Audio to Midi Transcription Using a Genetic Algorithm

← Back to Projects


In this post we attempt to convert an audio excerpt from Twinkle Twinkle Little Star, played on the piano, into the corresponding MIDI file using genetic algorithm and show it performs better than a random search and a hill climber baseline.

Introduction


MIDI (Music Instrument Digital Interface) is the industry standard communication scheme for digital music devices. Although MIDI does not provide a perfect representation of human music, it provides tools that can be helpful to the study of performance practice, computer assisted performance, and improvisational composition. It is scheme of great value to the development of modern music. That being said, the development of an accurate Audio-to-Midi converted is commonly sought-after. Usual approaches to this task involve some sort of pitch detection mechanism. The list of algorithms developed to do this is extensive, yet due to the astonishing complexity and variety of musical sound, none of these can be used comfortably without human assistance. In the search for a more intelligent algorithm to convert from audio to midi a Genetic Algorithm will be used. A Genetic Algorithm, is a bio-inspired, optimization mechanism that can be used very generally. The simple task of converting an audio excerpt of Twinkle Twinkle Little Star into its corresponding MIDI representation will be attempted. The MIDI generated will be limited to only piano sounds.Keep in mind that although there is little novelty in this transcription, the hope is that further developments on the genetic algorithm will eventually outperform the current day pitch detection approaches to audio to midi conversion.

Problem Representation


Individual solution are represented by MIDI files (limited to piano as the only instrument). To evaluate the resemblance to the original audio file, the midi file will be converted to the corresponding audio file—see Figure 2 for an illustration.To create and handle MIDI we will use the Python Module Pretty_Midi. To convert the MIDI into the audio file, we will use the midi2audio interface to the FluidSynth synthesizer with the GS SoundFont.

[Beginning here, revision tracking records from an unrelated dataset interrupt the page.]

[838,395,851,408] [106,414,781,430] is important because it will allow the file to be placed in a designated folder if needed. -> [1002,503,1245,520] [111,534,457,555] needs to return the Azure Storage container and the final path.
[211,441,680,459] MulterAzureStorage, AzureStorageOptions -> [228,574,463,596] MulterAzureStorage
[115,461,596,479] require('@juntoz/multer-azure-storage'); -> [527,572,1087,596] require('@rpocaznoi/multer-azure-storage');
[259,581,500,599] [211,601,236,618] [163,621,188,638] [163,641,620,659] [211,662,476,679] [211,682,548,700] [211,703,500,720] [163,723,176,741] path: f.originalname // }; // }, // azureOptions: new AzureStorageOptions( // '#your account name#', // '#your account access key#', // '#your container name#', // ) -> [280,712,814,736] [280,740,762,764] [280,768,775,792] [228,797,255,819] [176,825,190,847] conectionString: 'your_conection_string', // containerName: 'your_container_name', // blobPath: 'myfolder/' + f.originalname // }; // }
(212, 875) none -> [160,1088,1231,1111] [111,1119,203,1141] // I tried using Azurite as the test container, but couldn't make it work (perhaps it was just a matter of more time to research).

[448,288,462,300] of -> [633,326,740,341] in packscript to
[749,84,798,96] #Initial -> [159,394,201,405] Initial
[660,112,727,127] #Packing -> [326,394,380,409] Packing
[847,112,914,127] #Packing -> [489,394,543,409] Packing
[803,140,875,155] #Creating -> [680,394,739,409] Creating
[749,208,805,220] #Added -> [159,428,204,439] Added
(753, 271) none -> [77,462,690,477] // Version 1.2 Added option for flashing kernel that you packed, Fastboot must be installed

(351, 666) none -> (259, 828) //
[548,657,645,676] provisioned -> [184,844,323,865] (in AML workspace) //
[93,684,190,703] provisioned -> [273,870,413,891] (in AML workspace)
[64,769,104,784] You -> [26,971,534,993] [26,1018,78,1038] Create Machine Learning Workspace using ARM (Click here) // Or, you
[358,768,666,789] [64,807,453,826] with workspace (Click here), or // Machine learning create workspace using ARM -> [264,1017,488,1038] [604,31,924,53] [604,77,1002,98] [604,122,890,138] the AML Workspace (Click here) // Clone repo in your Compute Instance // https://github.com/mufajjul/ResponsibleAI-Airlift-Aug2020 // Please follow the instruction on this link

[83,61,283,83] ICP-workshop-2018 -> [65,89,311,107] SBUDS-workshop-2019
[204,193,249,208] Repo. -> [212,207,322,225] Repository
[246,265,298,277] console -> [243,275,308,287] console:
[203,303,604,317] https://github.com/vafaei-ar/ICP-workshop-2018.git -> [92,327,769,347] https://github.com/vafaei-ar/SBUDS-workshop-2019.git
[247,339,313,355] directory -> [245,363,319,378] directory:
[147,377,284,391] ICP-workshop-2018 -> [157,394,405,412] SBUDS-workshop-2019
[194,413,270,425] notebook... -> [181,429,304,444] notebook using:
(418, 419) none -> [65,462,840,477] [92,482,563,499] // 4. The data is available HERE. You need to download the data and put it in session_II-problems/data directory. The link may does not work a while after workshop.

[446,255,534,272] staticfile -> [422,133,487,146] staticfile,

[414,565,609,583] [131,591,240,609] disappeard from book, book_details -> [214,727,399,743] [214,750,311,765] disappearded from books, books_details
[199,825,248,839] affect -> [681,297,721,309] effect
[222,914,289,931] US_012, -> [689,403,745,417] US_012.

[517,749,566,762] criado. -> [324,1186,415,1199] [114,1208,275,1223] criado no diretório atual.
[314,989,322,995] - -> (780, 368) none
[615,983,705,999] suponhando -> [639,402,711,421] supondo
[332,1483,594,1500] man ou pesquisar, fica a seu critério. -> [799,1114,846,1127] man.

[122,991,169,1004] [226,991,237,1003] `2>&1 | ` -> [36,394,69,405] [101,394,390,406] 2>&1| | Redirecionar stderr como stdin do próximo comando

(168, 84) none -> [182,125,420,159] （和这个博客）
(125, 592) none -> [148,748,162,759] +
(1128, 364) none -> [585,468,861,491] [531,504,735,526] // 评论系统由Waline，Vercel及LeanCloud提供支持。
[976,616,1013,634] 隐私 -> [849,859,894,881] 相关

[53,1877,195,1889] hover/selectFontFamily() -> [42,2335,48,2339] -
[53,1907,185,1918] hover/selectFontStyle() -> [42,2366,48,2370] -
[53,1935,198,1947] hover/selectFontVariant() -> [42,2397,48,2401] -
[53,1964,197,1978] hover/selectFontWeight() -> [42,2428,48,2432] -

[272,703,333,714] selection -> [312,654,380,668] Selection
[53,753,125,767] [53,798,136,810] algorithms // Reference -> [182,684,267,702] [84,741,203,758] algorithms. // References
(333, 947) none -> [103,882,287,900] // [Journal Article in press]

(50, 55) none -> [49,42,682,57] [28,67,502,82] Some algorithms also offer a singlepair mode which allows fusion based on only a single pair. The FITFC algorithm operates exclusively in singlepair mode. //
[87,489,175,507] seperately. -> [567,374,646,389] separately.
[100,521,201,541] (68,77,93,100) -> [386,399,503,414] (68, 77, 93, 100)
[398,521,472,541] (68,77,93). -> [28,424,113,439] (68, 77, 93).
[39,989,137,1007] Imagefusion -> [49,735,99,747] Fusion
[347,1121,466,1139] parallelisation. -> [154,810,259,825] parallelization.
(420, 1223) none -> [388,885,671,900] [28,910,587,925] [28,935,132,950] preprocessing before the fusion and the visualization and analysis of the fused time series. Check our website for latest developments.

Below we have an illustration of how we represent individual solutions. To do this we first crete an individual MIDI file (genotype), and to evaluate its resemblance to the original audio file the MIDI file is converted to its corresponding audio file.

Generating Initial Population


To begin the genetic algorithm, we dirst have to generate the initial population. We do so by creating some empirical rules:


Note Feature

Method

Pitch

Normal Distribution, mean 60, std 5

Start Time

Uniform Distribution, Low = 0 ; High = end_music_time

End Time

Start time + length of note. Length of note sampled from Normal mean 0.2 sec; std 0.05 sec

Velocity

Constant: 98

Number of Notes

Constant: 50

Mutuations


The mutations were decided to be as follows:


Mutation

Description

Mutation Length of Note

Normal Distribution, mean 60, std 5

Mutation Start Time of Note

Uniform Distribution, Low = 0 ; High = end_music_time

Mutation Stop Time of Note

Start time + length of note. Length of note sampled from Normal mean 0.5 sec; std 0.1 sec

Add Random Note

Constant: 98

Delete Random Note

Normal Distribution, mean 60, std 5

Performance Curve


Finally our results can be summarized by the plot below. This took 2 days to run on my personal computer (Macbook 2017 - 13’) to run

And below is our best fitness individual and the original twinkle twinkle little star audio

Original



Best Fitness



Conclusion


In summary, a simple evolutionary algorithm can do OK at discovering symbolic music from a given audio clip. The solution discovered is not perfect and the ammount of computation required is substantial for a monophonic 10 second music. In the future I plan to incorporate some ways of parametrizing the evolutionary algorithm hyperparameters and using deep learning embeddings as part of the recombination strategy.